I can understand why some couples might choose to bring their kids, whether from previous relationships or the current commitment, on a honeymoon with them. In some cases, leaving a child with other caregivers simply isn't practical. If my daughter were only an infant or toddler, I wouldn't even consider leaving her with other caregivers. I also know that some couples don't have access to in-laws or close friends who can attentively provide for the child during the honeymoon.
In these cases, bringing children on a honeymoon might be advantageous. It can also be a good choice if a child feels left out of the relationship or is experiencing emotional or behavioral disturbances related to the wedding. Marriages are, and always have been, about uniting families. If a child would benefit from inclusion in a honeymoon vacation in order to feel happy about her parent's marriage, a kid-inclusive trip might be a good idea.
In the case of a child with special needs due to age, maturity, or emotional disturbances, the choice to turn a honeymoon into a family vacation might be reasonable. However, I believe that, in most cases, a honeymoon should include only the newlywed couple. A honeymoon is an important opportunity for a couple to bond and experience relative solitude, away from the stresses of day-to-day life-- including the stress associated with children. When feasible, couples should be able to enjoy a honeymoon without the presence of children.
When parents do choose-- or need-- to bring kids on a honeymoon, it's important that the couple still focus on the romantic aspects of this important period. They should take time to minimize all forms of stress, perhaps keeping kids entertained with usually new toys, movies, or video games. If the children are old enough, parents might consider renting a separate, nearby hotel room to afford parents some privacy at bed time. The focus of the vacation should be on the newlywed couple first, and the inclusion of the children second.

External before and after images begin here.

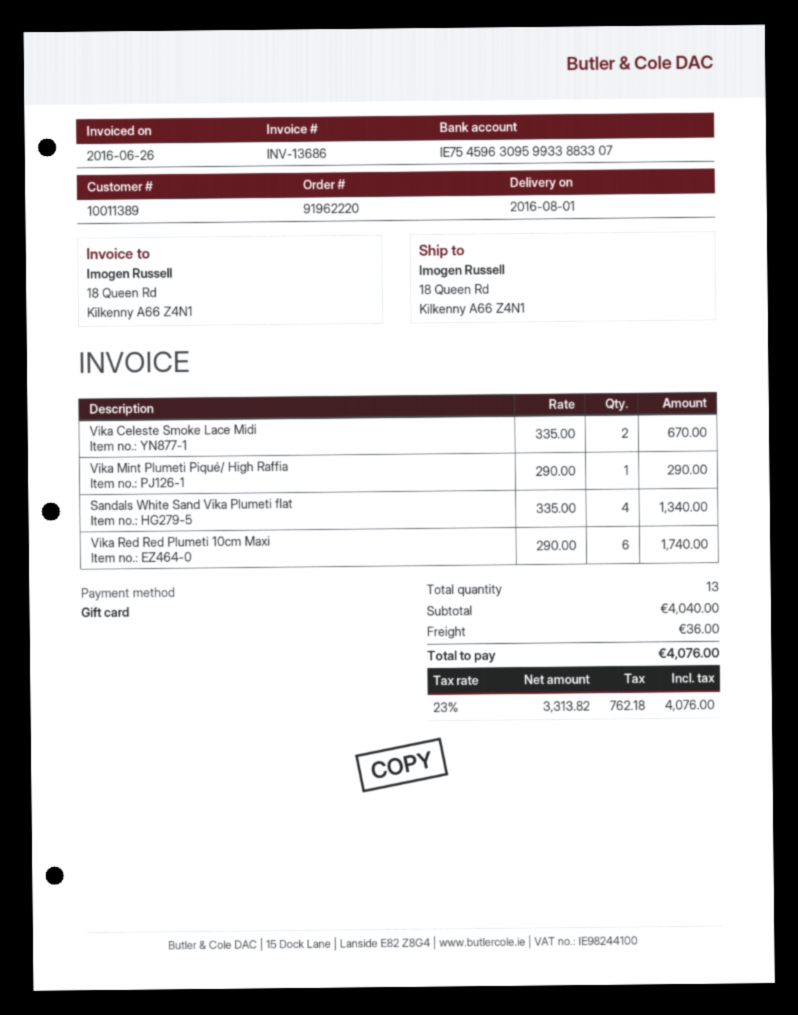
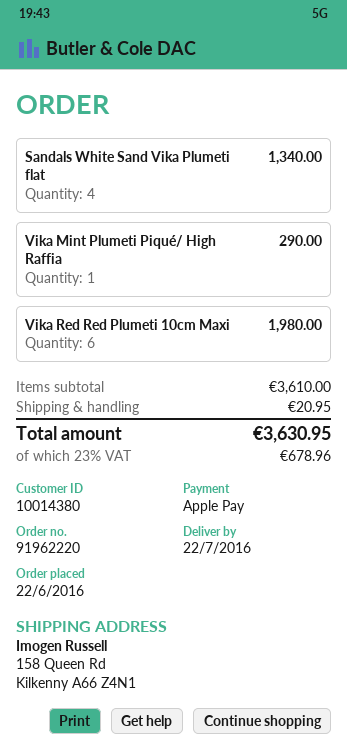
delivery date: 2016-08-01 -> 2016-07-22
customer number: 10011389 -> 10014380
payment method: gift card -> Apple Pay
ship to: 18 Queen Rd, Kilkenny A66 Z4N1 -> 158 Queen Rd, Kilkenny A66 Z4N1
Vika Celeste Smoke Lace Midi: 2 for 670.00 -> none
Vika Red Red Plumeti 10cm Maxi: 6 for 1740.00 -> 6 for 1980.00
subtotal: 4040.00 -> 3610.00
shipping: 36.00 -> 20.95
tax: 23% = 762.18 -> 23% = 678.96
total: 4076.00 -> 3630.95

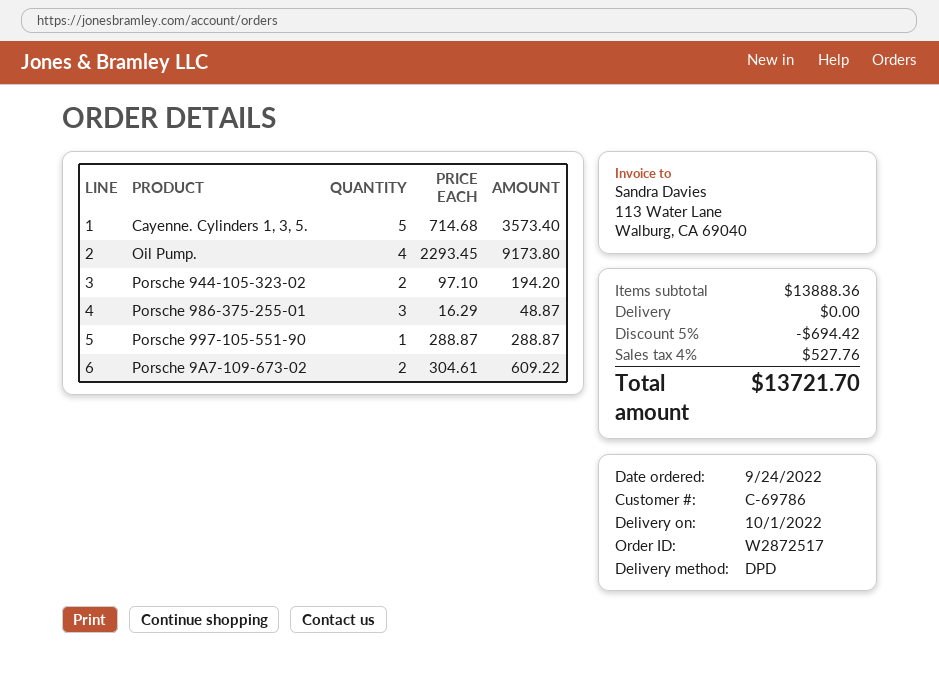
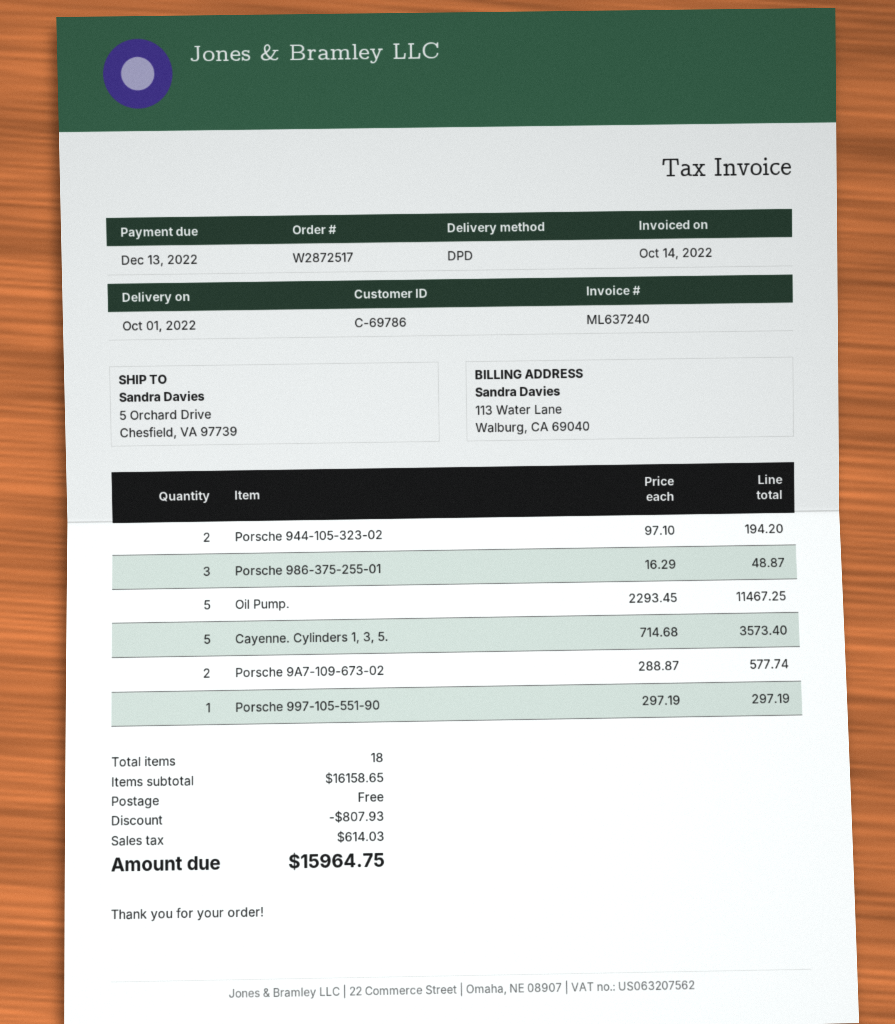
Oil Pump.: 4 x 2293.45 = 9173.80 -> 5 x 2293.45 = 11467.25
Porsche 997-105-551-90: 1 x 288.87 = 288.87 -> 1 x 297.19 = 297.19
Porsche 9A7-109-673-02: 2 x 304.61 = 609.22 -> 2 x 288.87 = 577.74
subtotal: 13888.36 -> 16158.65
discount: 694.42 -> 807.93
tax: 527.76 -> 614.03
total: 13721.70 -> 15964.75

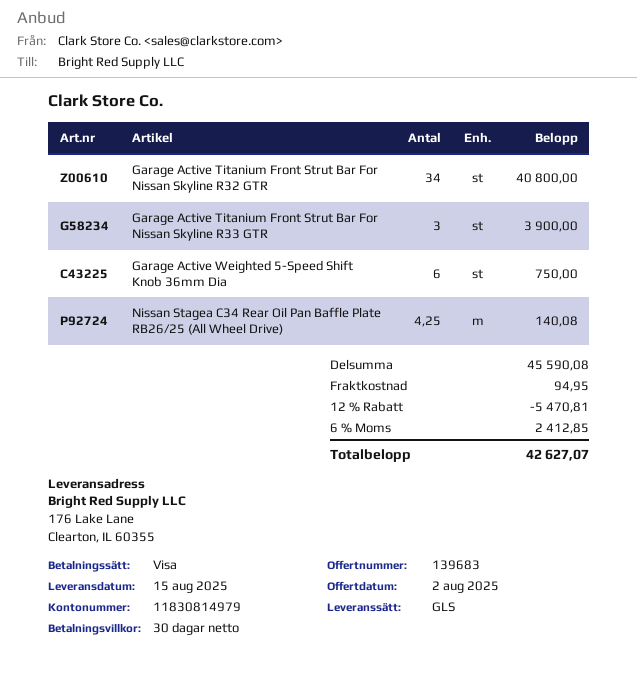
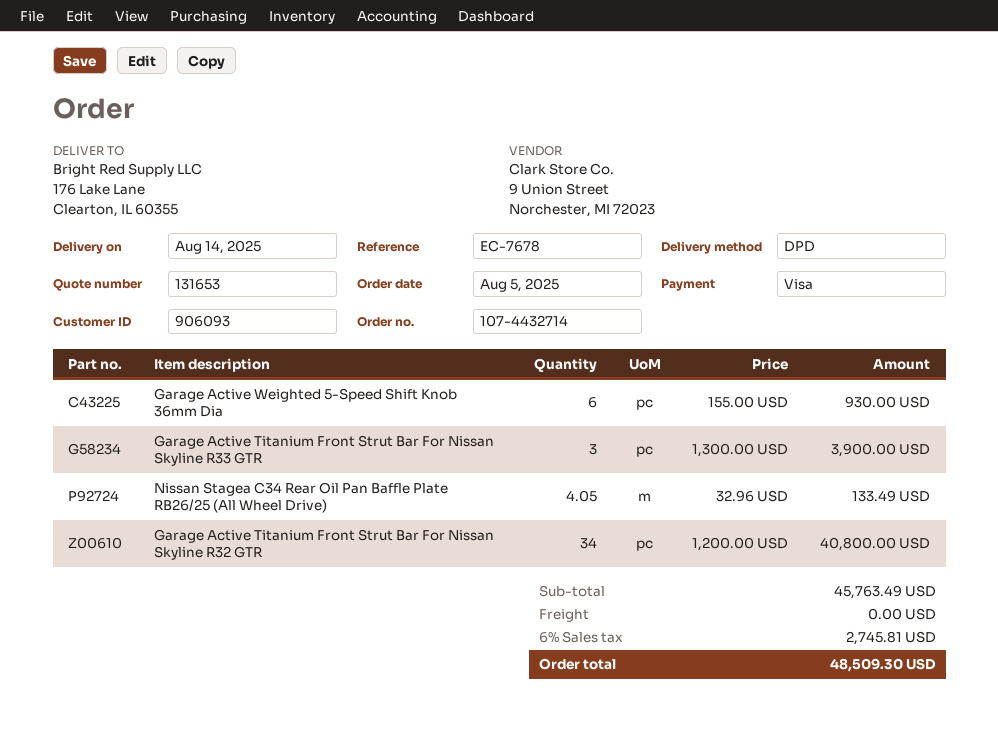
quote number: 139683 -> 131653
delivery date: 2025-08-15 -> 2025-08-14
shipping method: GLS -> DPD
Garage Active Weighted 5-Speed Shift Knob 36mm Dia: 6 for 750.00 -> 6 for 930.00
Nissan Stagea C34 Rear Oil Pan Baffle Plate RB26/25 (All Wheel Drive): 4.25 for 140.08 -> 4.05 for 133.49
subtotal: 45590.08 -> 45763.49
discount: 12% = 5470.81 -> none
shipping: 94.95 -> 0.00
tax: 6% = 2412.85 -> 6% = 2745.81
total: 42627.07 -> 48509.30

The choice to bring children on a honeymoon or to leave them with other caregivers isn't always easy to make. While it isn't an ideal option in most cases, many potential situations might arise that would lead parents to choose to include their children on the trip. Regardless of whether or not you choose to bring your children on your honeymoon, it's important to make enjoyment, unity, and love the focus of this important time in your life. A stressful decision shouldn't overshadow your enjoyment of the most exciting and beautiful chapter of your marriage.